As explained in Section 3.4 of the JSON Web Algorithms (JWA) [JWA]
specification, the use of the K value in ECDSA means that we cannot
validate the correctness of the digital signature in the same way we
validated the correctness of the HMAC. Instead, implementations MUST
use an ECDSA validator to validate the digital signature.

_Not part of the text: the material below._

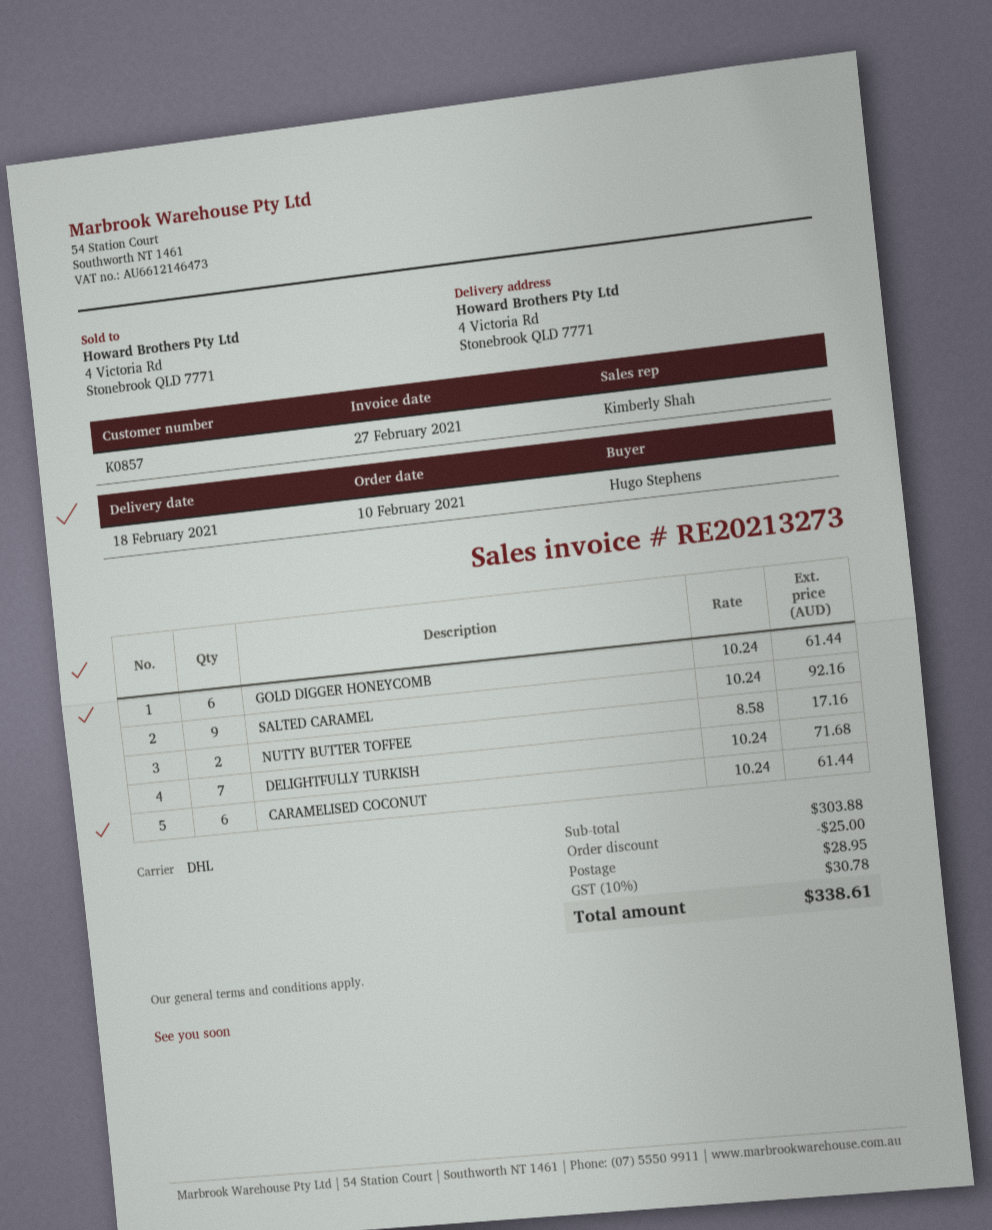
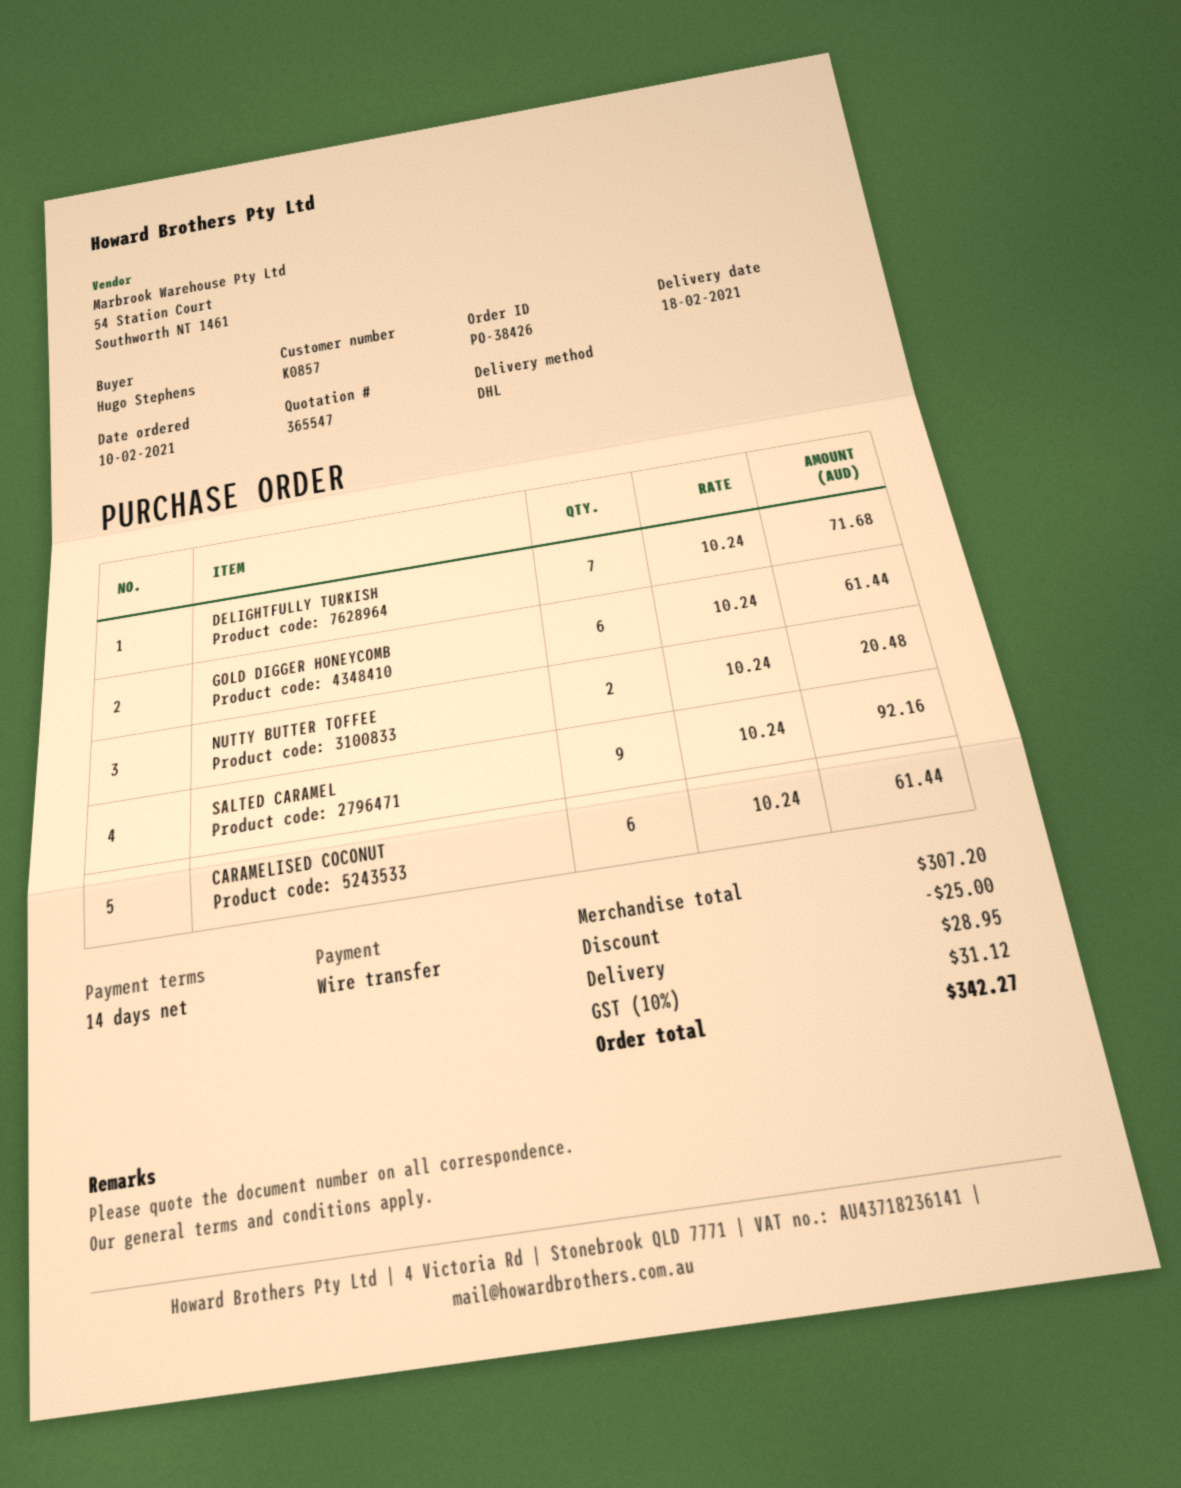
NUTTY BUTTER TOFFEE: 2 x 8.58 = 17.16 -> 2 x 10.24 = 20.48
subtotal: 303.88 -> 307.20
tax: 10% = 30.78 -> 10% = 31.12
total: 338.61 -> 342.27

A.5. Example Plaintext JWS
The following example JWS Header declares that the encoded object is
a Plaintext JWS:
{"alg":"none"}
Base64url encoding the bytes of the UTF-8 representation of the JWS
Header yields this Encoded JWS Header:
eyJhbGciOiJub25lIn0
The JWS Payload used in this example, which follows, is the same as
in the previous examples. Since the Encoded JWS Payload will
therefore be the same, its computation is not repeated here.
{"iss":"joe",
"exp":1300819380,
"http://example.com/is_root":true}
The Encoded JWS Signature is the empty string.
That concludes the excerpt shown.